Vierge à l’Enfant et deux anges

Sandro Botticelli (Florence, 1445 – Florence, 1510)

Peinture sur bois, 107 x 75 cm

Musée des Beaux-Arts

On peut distinguer deux grandes périodes dans l'œuvre de Botticelli. Entre 1470 et 1485, il élabore un langage exprimant une tension vers l'imaginaire cherchant à transformer la réalité en un mythe de beauté selon les principes du néo-platonicisme. Ensuite, sous l'influence de la condamnation de la culture classique et profane de son temps par Savonarole, il donna à ce même langage une tonalité spirituelle non dénuée de violence.

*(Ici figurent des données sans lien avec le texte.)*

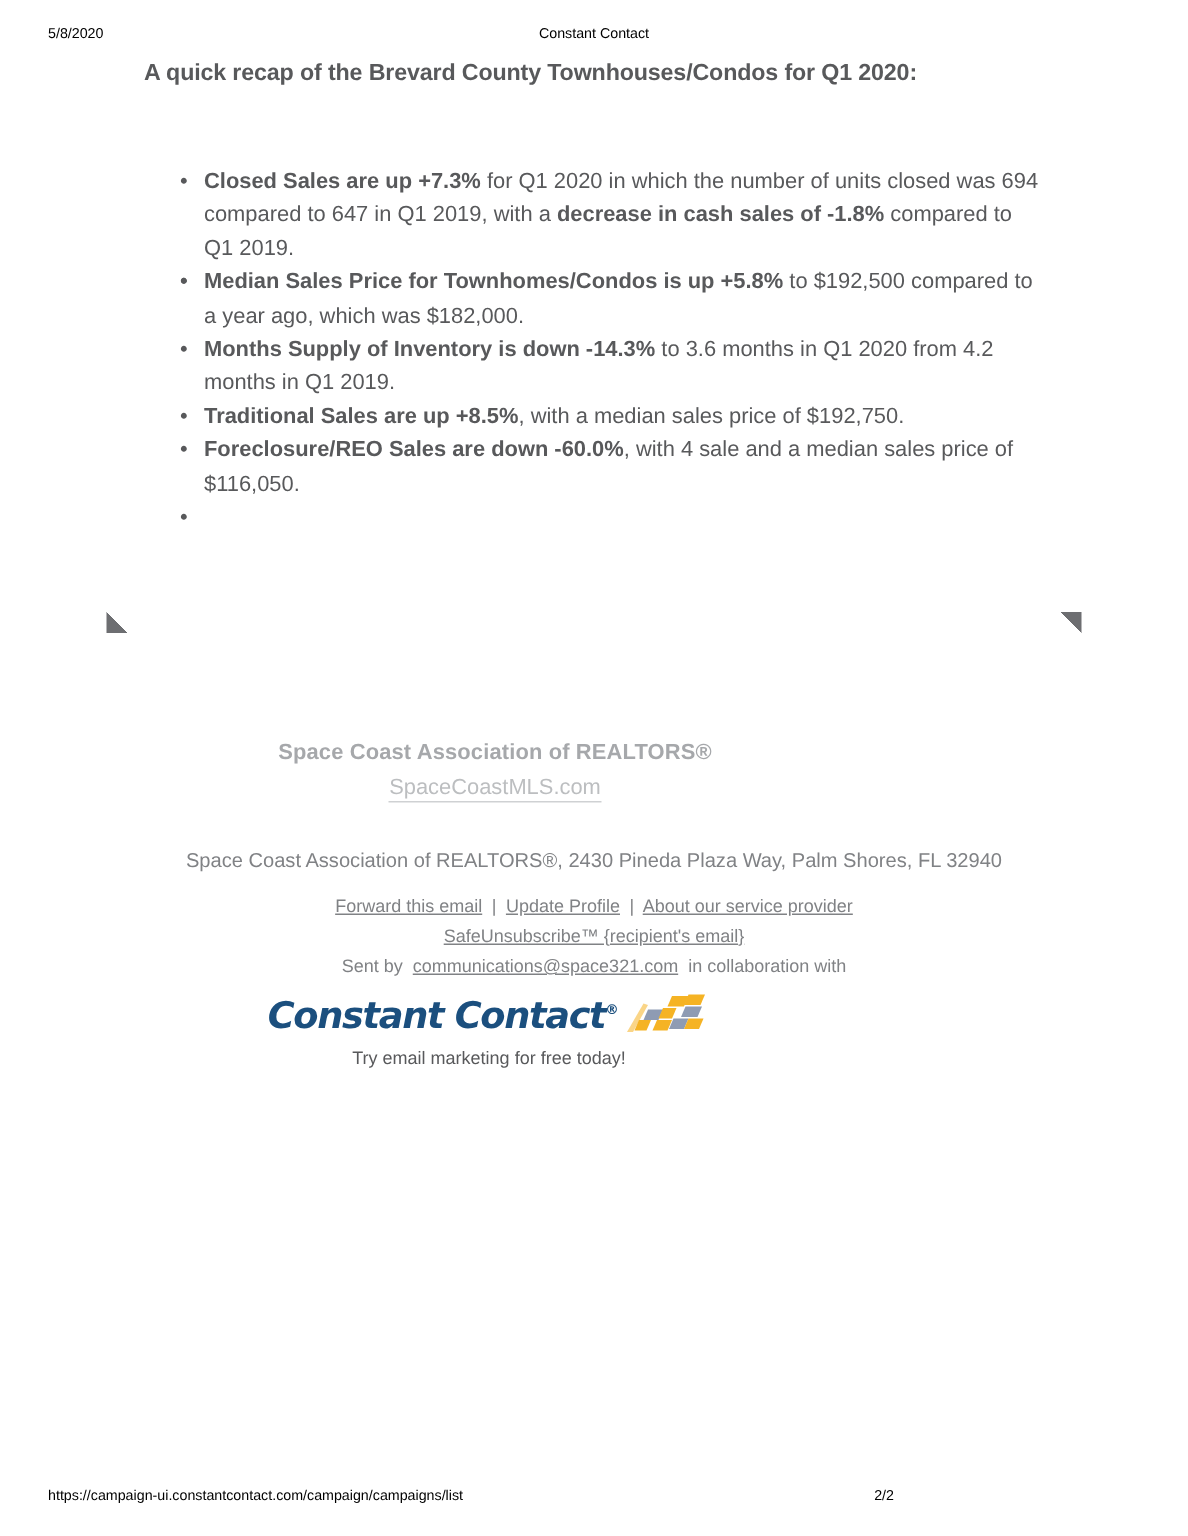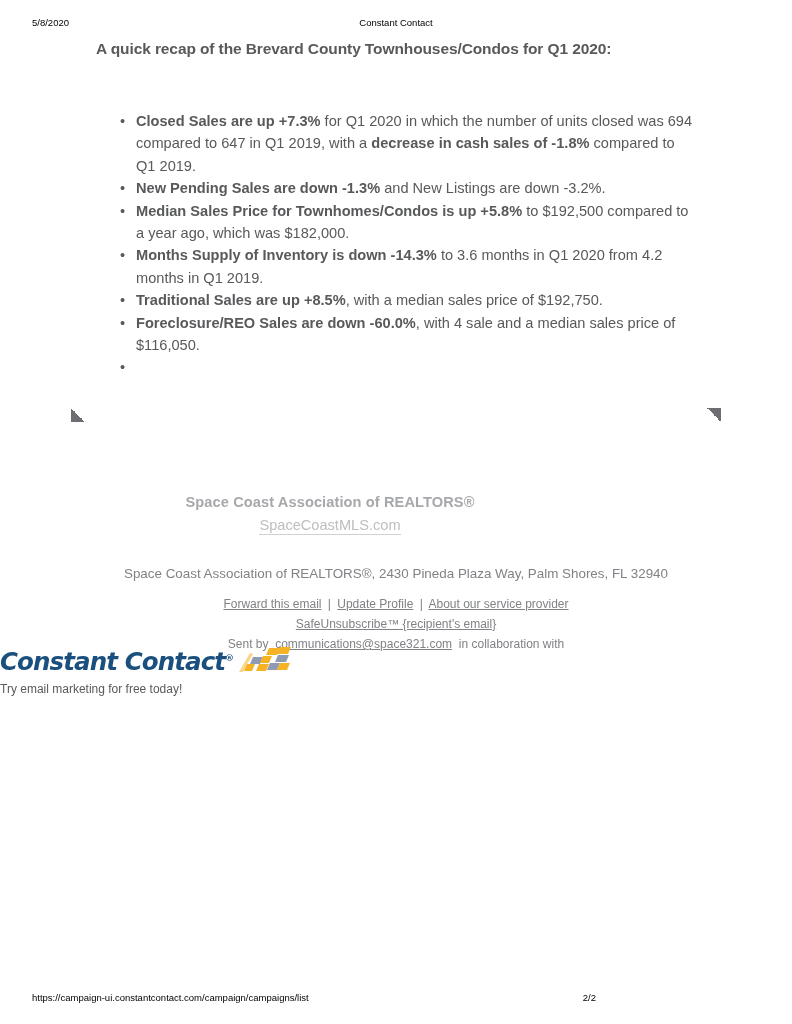"New Pending Sales are down" span { html: <span><b>New Pending Sales are down -1.3%</b><span> and New Listings are down -3.2%.</span></span> -> none }
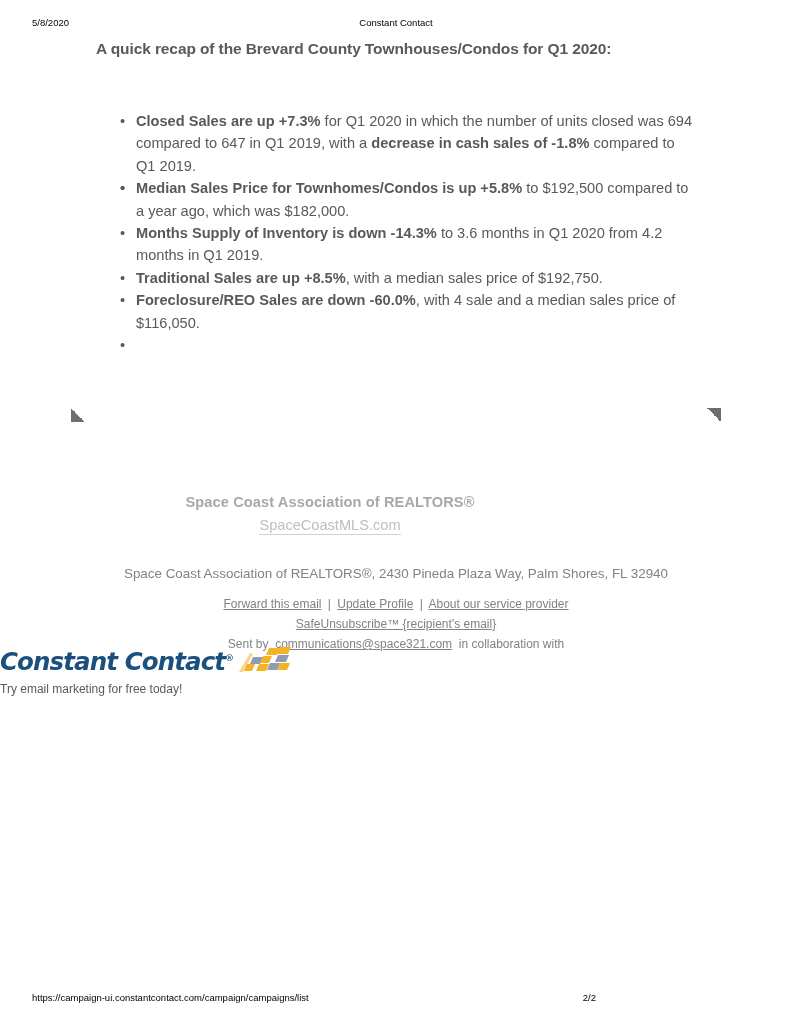"Constant Contact®" .cc-logo-wrap { text-align: none -> center; top: 644px -> 660px }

Son œuvre est marquée par un grand dynamisme et la recherche d'effets plastiques exprimés avec clarté et légèreté.

La Vierge à l'enfant et aux deux anges est attribuée à Botticelli par l'ensemble de la critique, à l'exception de Bernard Berenson, qui la considère comme une version d'atelier. Tous les auteurs s'accordent à dénoter dans cette œuvre un attachement très fort à Filippo Lippi, maître de Botticelli jusqu'en 1469. D'autres auteurs, en particulier Salvini, ont souligné les forts accents de Verrocchio, présents dans le dessin spécifique des lèvres de la Vierge et le raffinement du vêtement de l'ange.

Ce type de composition connaîtra un grand succès dans la Florence de la deuxième moitié du XVe siècle et l'utilisation de certains motifs (le livre posé sur le muret, le vase et les roses) sera largement reprise. L'enfant, plutôt lourd, aux traits peu délicats et d'une expression disgracieuse, est peu fréquent dans l'œuvre de Botticelli et ne se retrouve guère que dans la Madonna Bardi de Berlin, généralement datée vers 1485.

Comme la plupart des œuvres des "primitifs italiens" du Musée de Strasbourg, ce Botticelli a été acquis par Wilhelm Bode, directeur des musées de Prusse ; grand connaisseur de l’art italien, qui avait été chargé de reconstituer les collections du musée après son incendie (le musée se trouvait à l’Aubette) durant la guerre de 1870.